Bye-Bye BIPV. Hello, Co-creation of Knowledge
Frey Brownson, PhD
Frey Brownson, PhD
10 min read

Tags

  • BIPV
  • SIPV
  • photovoltaics

Time for a lesson in commodities, systems integration, and hopefully a little comment on the value of jointly intentional group agency to develop solutions, nerded-down with the smooth phrasing: co-creation of knowledge.

But first, the News:

GreenTech media posted that: “Dow Chemical Sheds Its Solar Shingle Business”. My gut reaction was: finally, it’s about time. Dow was about the last of the niche photovoltaic (PV) manufacturers who were trying to carve out a commercial space for upper/upper-middle class homeowners to purchase conspicuous displays of wealth and/or to purchase carbon indulgences. They had a great idea born of the 1990s. It didn’t work. Why? First, because PV modules are global commodities, surprisingly similar to barrels of oil. Second, because solar adoption is now ultimately about people, working together to co-create the new identity of solar in that framework that I keep calling Solar Ecology. Let’s take a look.

Let’s say you just finished dropping off your kids at the swim/soccer/theatre summer practice and you see your tank is empty (yes, you know that you still have a car or truck, and I don’t care if you ride bike to commute sometimes this is a story, shutup). When you go to the gas station, do you request a super-special “magic octane” fuel made by Apple, or do you just pump some regular in and call it a day (soon to be followed with a beer, do you know how much kids summer swim/soccer/theatre costs?). You get the regular. Why? because special gas does jack for your car, and oil or gas is a fungible commodity–meaning gas is gas is gas (or petrol is petrol is petrol). You buy regular gasoline in State College, PA, and it’s the same darn thing as in Hibbing, MN. Both are capable of mutual substitution, and both products originated as barrels of oil bought and sold on a global market. Take a look at an excerpt explaining crude oil markets from one of our energy courses taught at Penn State by Prof. Seth Blumsack (EME 801: “Energy Markets, Policy, and Regulation”):

“Crude oil is one of the most economically mature commodity markets in the world. Even though most crude oil is produced by a relatively small number of companies, and often in remote locations that are very far from the point of consumption, trade in crude oil is robust and global in nature. Nearly 80% of international crude oil transactions involve delivery via waterway in supertankers. Oil traders are able to quickly redirect transactions towards markets where prices are higher.

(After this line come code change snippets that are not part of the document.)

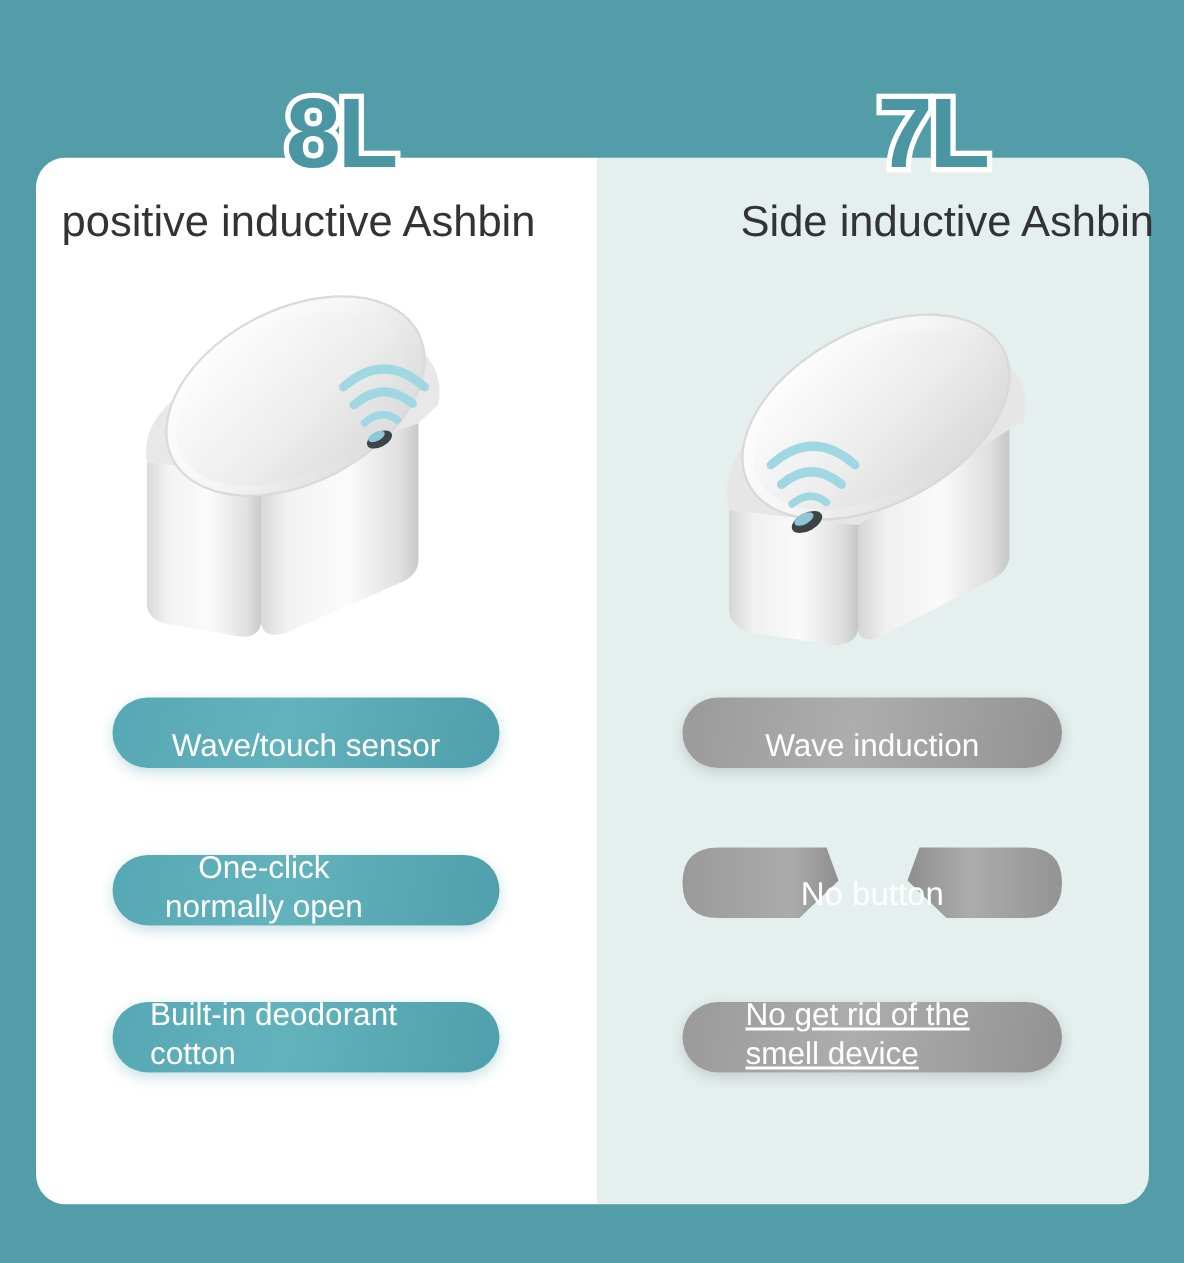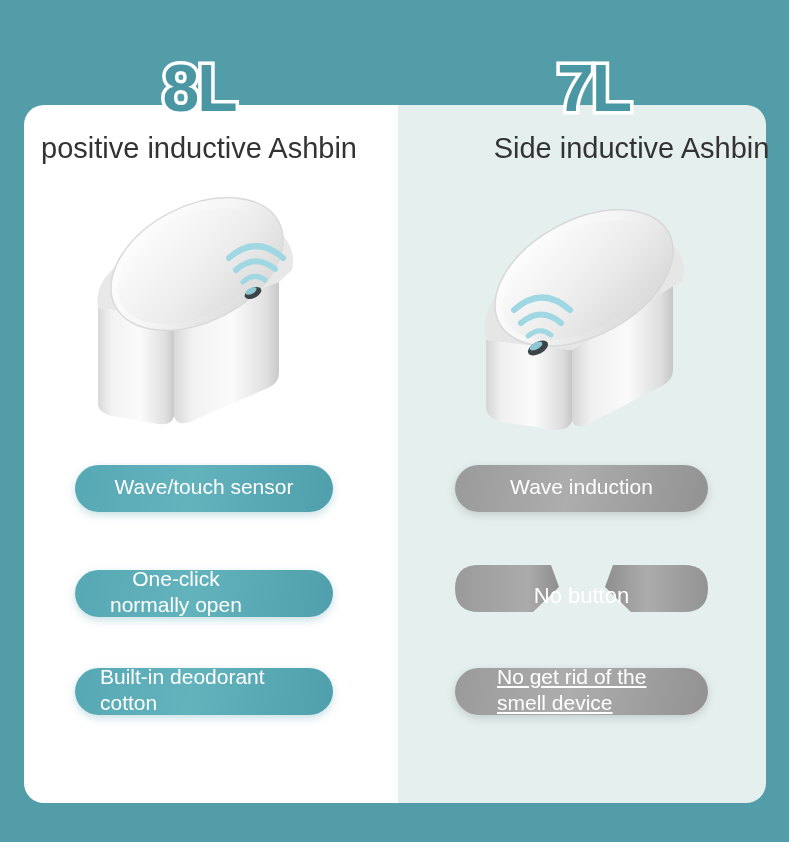--- a/index.html
+++ b/index.html
@@ -41,20 +41,21 @@
     font-size: 66px;
     font-weight: bold;
     letter-spacing: -2px;
     line-height: 1;
     color: #4b96a3;
     -webkit-text-stroke: 7px #ffffff;
     paint-order: stroke fill;
     z-index: 5;
     white-space: nowrap;
     font-family: "Liberation Sans", sans-serif;
+    padding-left: 28px;
   }
   .liter-left  { left: 0; width: 398px; text-align: center; }
   .liter-right { left: 398px; width: 391px; text-align: center; }
 
   
   .subtitle {
     position: absolute;
     top: 132px;
     font-size: 29px;
     color: #333333;
@@ -91,20 +92,21 @@
     font-size: 21px;
     color: #ffffff;
     line-height: 26px;
     white-space: pre-line;
     z-index: 4;
   }
   .pill-label.center {
     left: 0;
     width: 100%;
     text-align: center;
+    margin-top: 11px;
   }
   .pill-teal {
     background: linear-gradient(100deg, #56a8b4 0%, #63b3bd 45%, #4f9fac 100%);
     box-shadow: 0 3px 9px rgba(70,150,165,0.30);
   }
   .pill-gray {
     background: linear-gradient(100deg, #9a9a9a 0%, #adadad 45%, #929292 100%);
     box-shadow: 0 3px 9px rgba(120,120,120,0.28);
   }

Oil and coal are global commodities that are shipped all over the world. Thus, global supply and demand determines prices for these energy sources. Events around the world can affect our prices at home for oil-based energy such as gasoline and heating oil. Oil prices are high right now because of rapidly growing demand in the developing world (primarily Asia). As demand in these places grows, more oil cargoes head towards these countries. Prices in other countries must rise as a result. Political unrest in some oil-producing nations also contributes to high prices - basically, there is a fear that political instability could shut down oil production in these countries. OPEC, the large oil-producing cartel, does have some ability to influence world prices, but OPEC’s influence in the world oil market is shrinking rapidly as new supplies in non-OPEC countries are discovered and developed.” –credit: Seth Blumsack

In a similar fashion, solar PV modules (the blue or black panels) can make electricity from sunlight with relatively similar conversion efficiencies, and have competitive costs per unit of power conversion. Plus, you can ship a crate of PV modules around the planet as easily as a crate of smart phones. Meaning: the unit cost (dollars per peak watt) of PV is comparable globally, and everybody just wants regular PV power). Don’t have quite enough efficiency? This is flow-based systems thinking (e.g. oil is stock-based systems thinking)…just add another PV panel or two.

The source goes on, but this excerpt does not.